The Final Girl Support Group by Grady Hendrix – This book is a bit more meta than the author’s previous books and serves as an excellent culture commentary on the 80s horror movies and the tropes they employed. Served with Grady Hendrix’s characteristic humour, an anti-hero final girl this book was definitely one that was a pleasure to read.


Top 2021 Debut Reads (in random order):

The Forever Sea by Joshua Phillip Johnson – This was a debut, which somehow slipped under my radar when it was first released. Focusing on a world with a miles deep sea of grass, Kindred is a sailor & hearthfire keeper who’s forced to search for her grandmother. Mixing themes of environmental collapse, epic fantasy & family, Joshua Phillip Johnson’s debut is a wonderous book that more readers need to read and be in awe of.

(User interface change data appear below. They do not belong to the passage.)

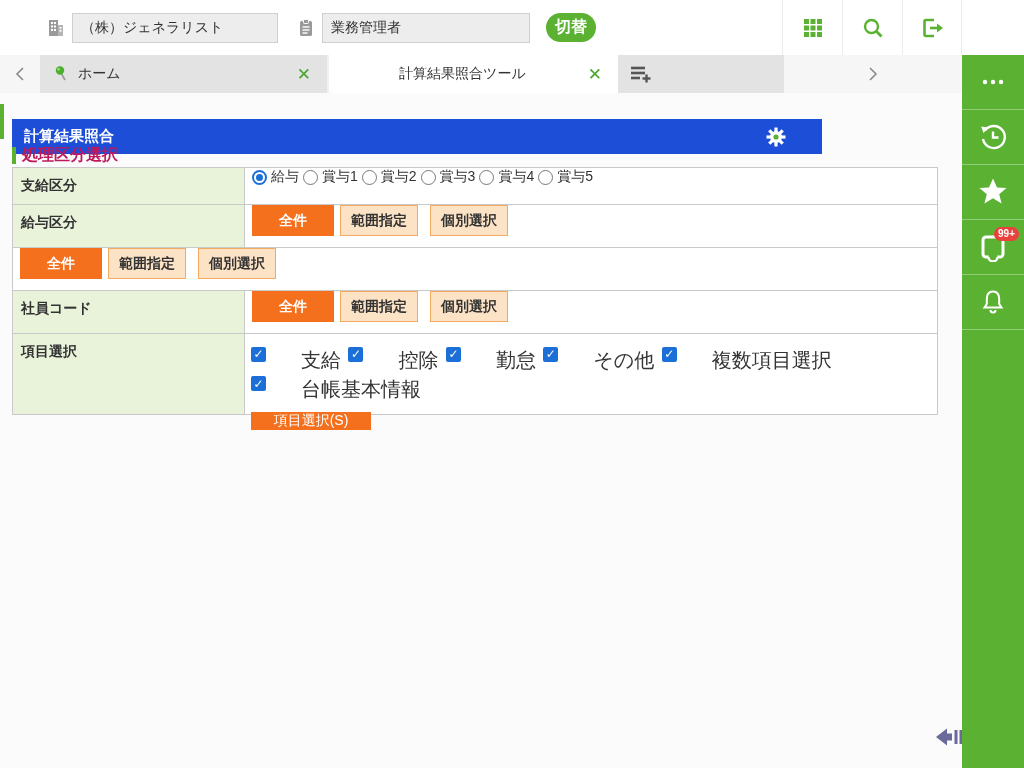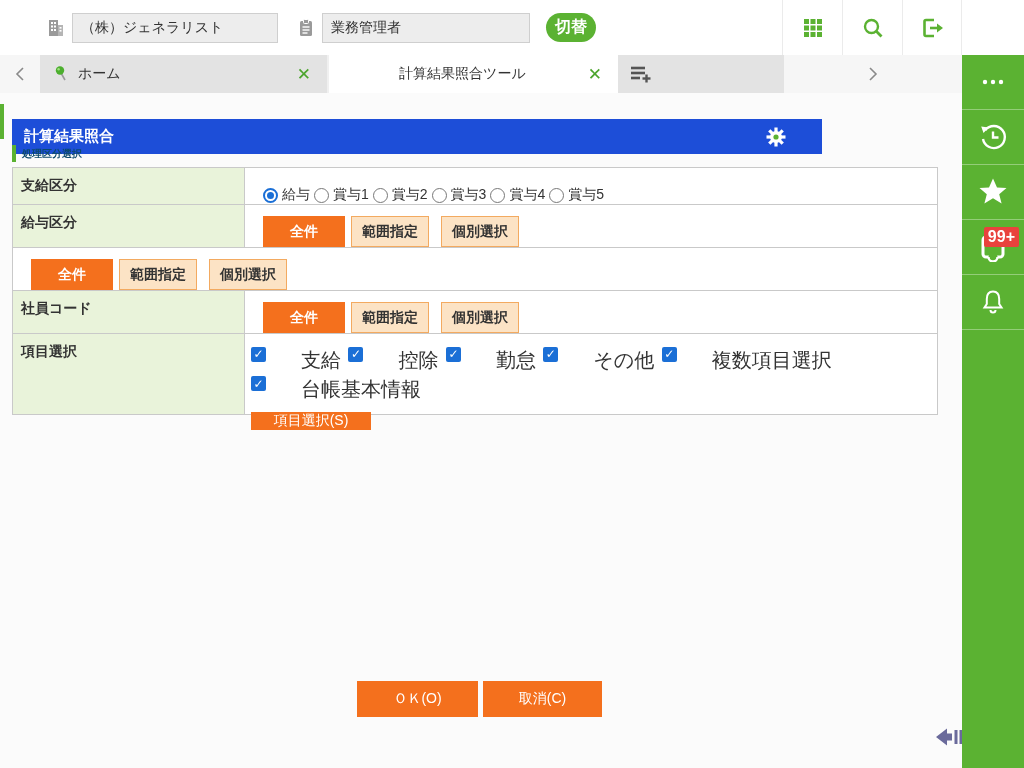--- a/index.html
+++ b/index.html
@@ -51,7 +51,7 @@
 
   .section-header { position:absolute; left:12px; top:52px; display:flex; align-items:center; }
   .section-bar { width:4px; height:17px; background:#5bb232; margin-right:6px; }
-  .section-label { font-size:10px; font-weight:bold; color:#0c4a6e; }
+  .section-label { font-size:16px; font-weight:bold; color:#be185d; }
 
   .form-table { position:absolute; left:12px; top:74px; width:926px; border:1px solid #c9c9c9; background:#fff; }
   .frow { display:flex; border-top:1px solid #c9c9c9; }

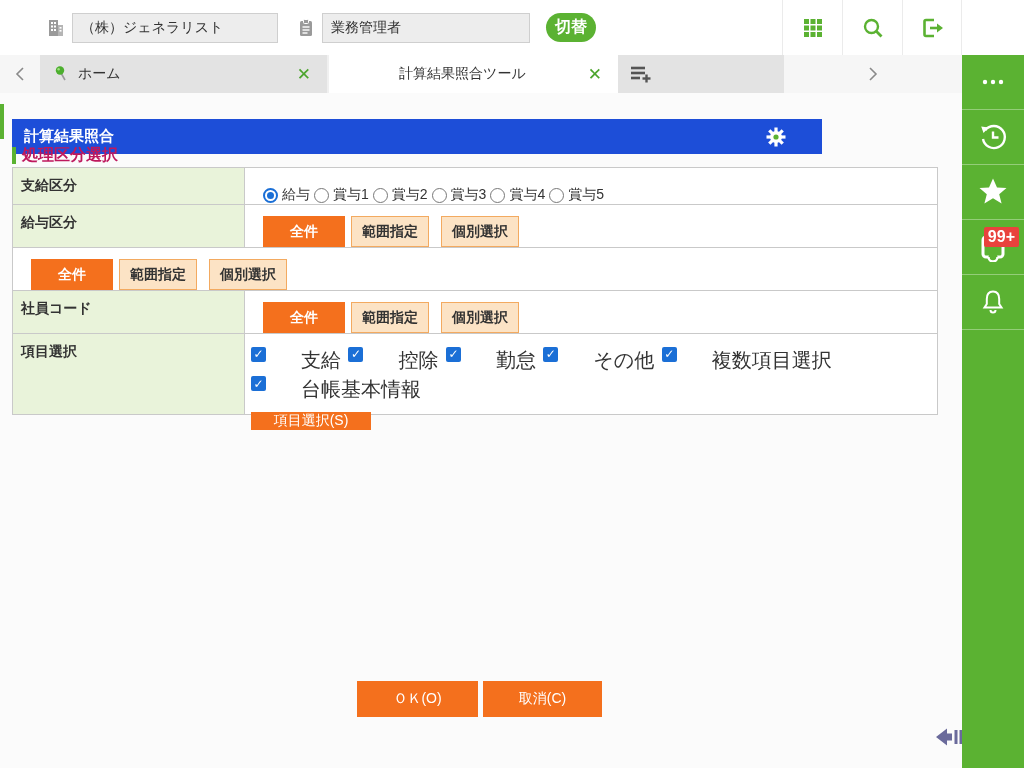--- a/index.html
+++ b/index.html
@@ -58,7 +58,7 @@
   .frow:first-child { border-top:none; }
   .fl { width:232px; background:#e9f3da; border-right:1px solid #c9c9c9; font-size:14px; font-weight:bold;
     padding:9px 8px; flex:0 0 auto; }
-  .fc { flex:1; display:flex; align-items:flex-end; padding:0 18px; background:#fff; }
+  .fc { flex:1; display:flex; align-items:flex-start; padding:0 7px; background:#fff; }
   .fc.col { flex-direction:column; align-items:flex-start; justify-content:flex-start; padding:10px 6px 8px 6px; }
   .row-radio { height:36px; } .row-btns { height:43px; } .row-items { height:81px; }
 

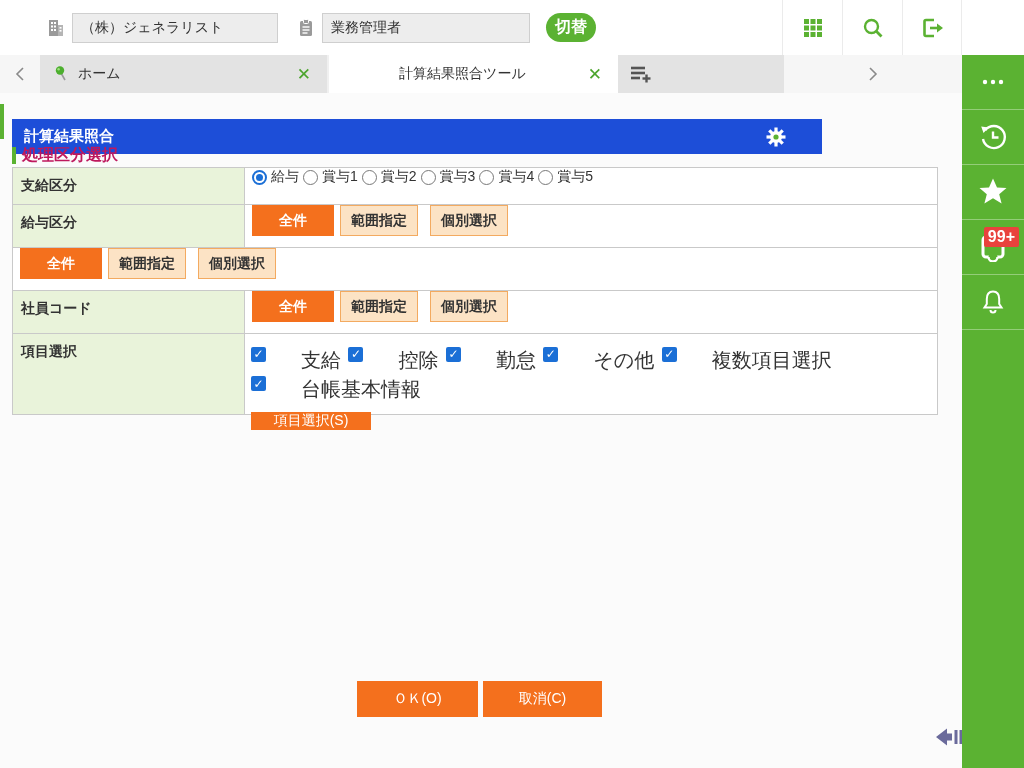--- a/index.html
+++ b/index.html
@@ -38,8 +38,8 @@
   .sidebar { position:absolute; left:962px; top:55px; width:62px; height:713px; background:#5bb232; }
   .sb-item { width:62px; height:55px; display:flex; align-items:center; justify-content:center;
     border-bottom:1px solid rgba(255,255,255,0.35); cursor:pointer; position:relative; }
-  .badge { position:absolute; top:7px; right:5px; background:#e9423d; color:#fff; font-size:16px; font-weight:bold;
-    border-radius:2px; padding:2px 4px; line-height:1; }
+  .badge { position:absolute; top:7px; right:5px; background:#e9423d; color:#fff; font-size:10px; font-weight:bold;
+    border-radius:7px; padding:2px 4px; line-height:1; }
 
   
   .main { position:absolute; left:0; top:93px; width:962px; height:675px; background:#fbfbfb; overflow:hidden; }

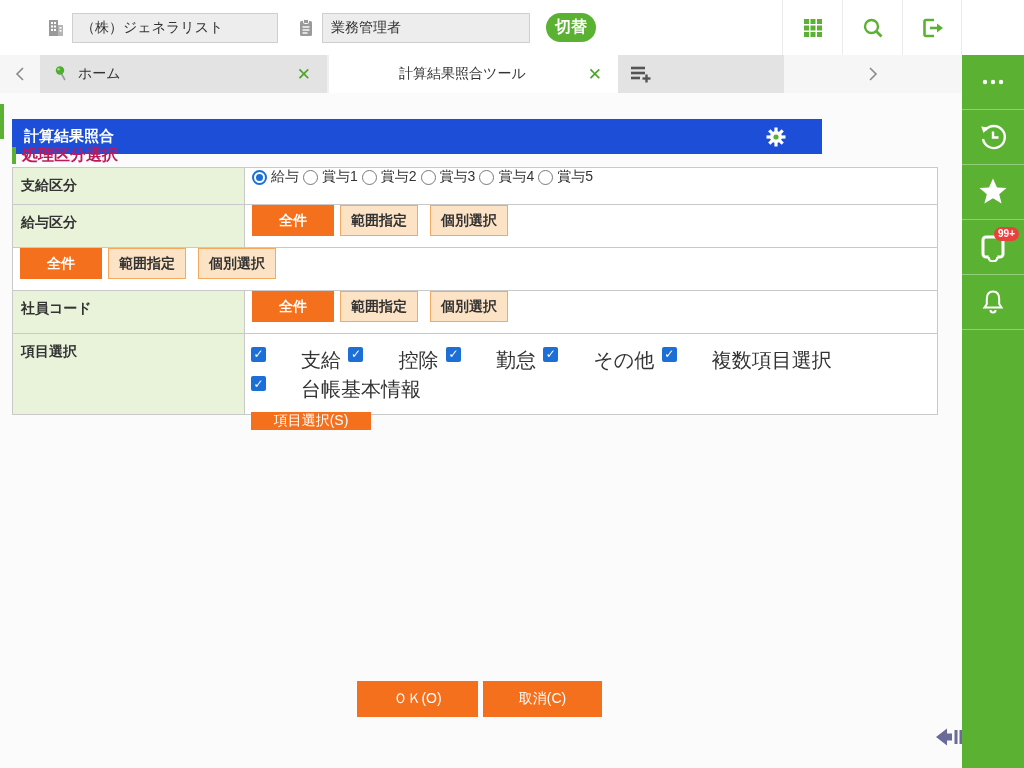--- a/index.html
+++ b/index.html
@@ -342,10 +342,6 @@
     </div>
   </div>
 
-  <div class="footer-buttons">
-    <button class="action-btn">ＯＫ(O)</button>
-    <button class="action-btn cancel">取消(C)</button>
-  </div>
 
   <svg class="collapse-handle" viewBox="0 0 32 26">
     <polygon points="2,13 13,4.5 13,9.5 18,9.5 18,16.5 13,16.5 13,21.5" fill="#6a6a9b"></polygon>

She Who Became The Sun by Shelley Parker-ChanSWBTS is a five star debut that wows on every level. Mixing themes of prophecy alongside spectacular characterization, the story of Zhu Chongba is one that will confound readers while making them root for him (her). This story about a girl who decides to absorb her brother’s glorious prophesied future is one that will have its fans & detractors but none can doubt the author’s skills.

Seven Deaths Of An Empire by G. R. Matthews – This debut featured two of my favourite things, an action-packed plot and a Romanesque secondary fantasy world. G. R. Matthews encapsulates plenty of Sword & Sorcery tropes in this epic fantasy story and whilst also adding a healthy dose of political intrigue/machinations. Seven Deaths Of An Empire was a fabulous story and I for one can’t wait to read the next chapter in the Six Kingdoms lands.

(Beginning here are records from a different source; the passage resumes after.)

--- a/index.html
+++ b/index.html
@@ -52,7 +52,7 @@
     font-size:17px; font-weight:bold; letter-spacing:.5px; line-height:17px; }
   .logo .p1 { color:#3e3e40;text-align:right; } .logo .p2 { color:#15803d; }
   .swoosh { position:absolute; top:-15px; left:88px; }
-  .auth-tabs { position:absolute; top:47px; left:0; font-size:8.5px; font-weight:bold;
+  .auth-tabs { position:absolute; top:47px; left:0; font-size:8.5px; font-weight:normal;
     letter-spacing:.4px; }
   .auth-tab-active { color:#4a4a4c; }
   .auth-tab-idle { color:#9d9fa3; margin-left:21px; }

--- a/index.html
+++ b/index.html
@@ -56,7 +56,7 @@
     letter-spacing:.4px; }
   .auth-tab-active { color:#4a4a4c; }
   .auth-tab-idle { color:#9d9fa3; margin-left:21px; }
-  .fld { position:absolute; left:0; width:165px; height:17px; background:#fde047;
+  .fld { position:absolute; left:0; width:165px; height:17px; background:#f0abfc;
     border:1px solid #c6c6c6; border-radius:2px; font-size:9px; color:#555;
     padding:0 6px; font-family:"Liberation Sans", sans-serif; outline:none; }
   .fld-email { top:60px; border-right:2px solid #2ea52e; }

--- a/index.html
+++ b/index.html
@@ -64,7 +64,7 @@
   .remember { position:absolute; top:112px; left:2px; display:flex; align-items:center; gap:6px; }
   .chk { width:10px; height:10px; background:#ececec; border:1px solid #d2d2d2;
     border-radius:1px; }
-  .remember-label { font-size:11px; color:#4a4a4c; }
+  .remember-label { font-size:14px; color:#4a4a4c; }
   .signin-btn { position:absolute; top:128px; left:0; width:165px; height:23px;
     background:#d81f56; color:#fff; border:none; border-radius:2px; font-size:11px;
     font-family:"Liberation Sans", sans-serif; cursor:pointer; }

Legacy Of The Brightwash by Krystle MatarKrystle Matar’s debut is another wonderous genre-mixing debut that makes me glad for indie fantasy. Set in a Gaslamp world with magic & political tensions. Krystle Matar’s story explores some dark themes but also has a good dash of romantic tension & heroic fantasy to lighten the load. Legacy is another SPFBO finalist and I for one am really excited to see how it fares.

We Men Of Ash And Shadow by H. L. Tinsley – Now this was a fascinating grimdark debut that eschewed many of the tropes that the subgenre is well-known for. Holly Tinsley tells the story of Vanguard and several other fascinating individuals in a city that’s about to be torn up for socio-political reasons. A low fantasy that straddles the line between crime and fantasy, this was another debut worthy of a mention.